_The problem_. Without the pictures, repeat the listing character for character.

----- Supplied information

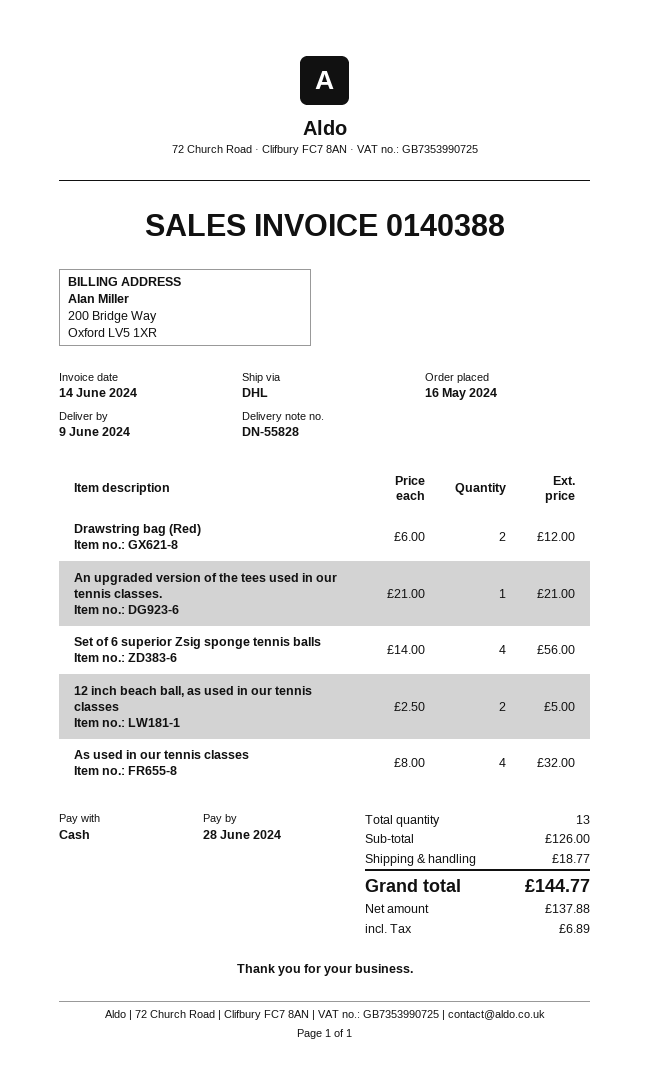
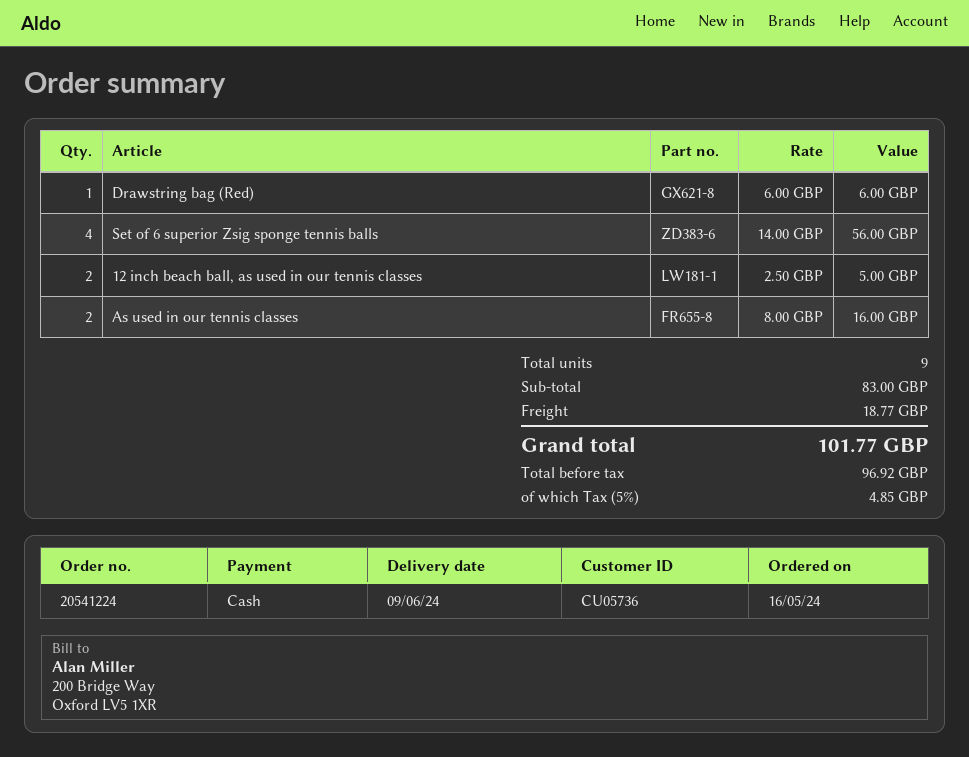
Drawstring bag (Red): 2 x 6.00 = 12.00 -> 1 x 6.00 = 6.00
An upgraded version of the tees used in our tennis classes.: 1 x 21.00 = 21.00 -> none
As used in our tennis classes: 4 x 8.00 = 32.00 -> 2 x 8.00 = 16.00
total quantity: 13 -> 9
subtotal: 126.00 -> 83.00
net: 137.88 -> 96.92
tax: 6.89 -> 4.85
total: 144.77 -> 101.77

----------

_Task response_.
Drawstring bag (Red): 2 x 6.00 = 12.00 -> 1 x 6.00 = 6.00
An upgraded version of the tees used in our tennis classes.: 1 x 21.00 = 21.00 -> none
As used in our tennis classes: 4 x 8.00 = 32.00 -> 2 x 8.00 = 16.00
total quantity: 13 -> 9
subtotal: 126.00 -> 83.00
net: 137.88 -> 96.92
tax: 6.89 -> 4.85
total: 144.77 -> 101.77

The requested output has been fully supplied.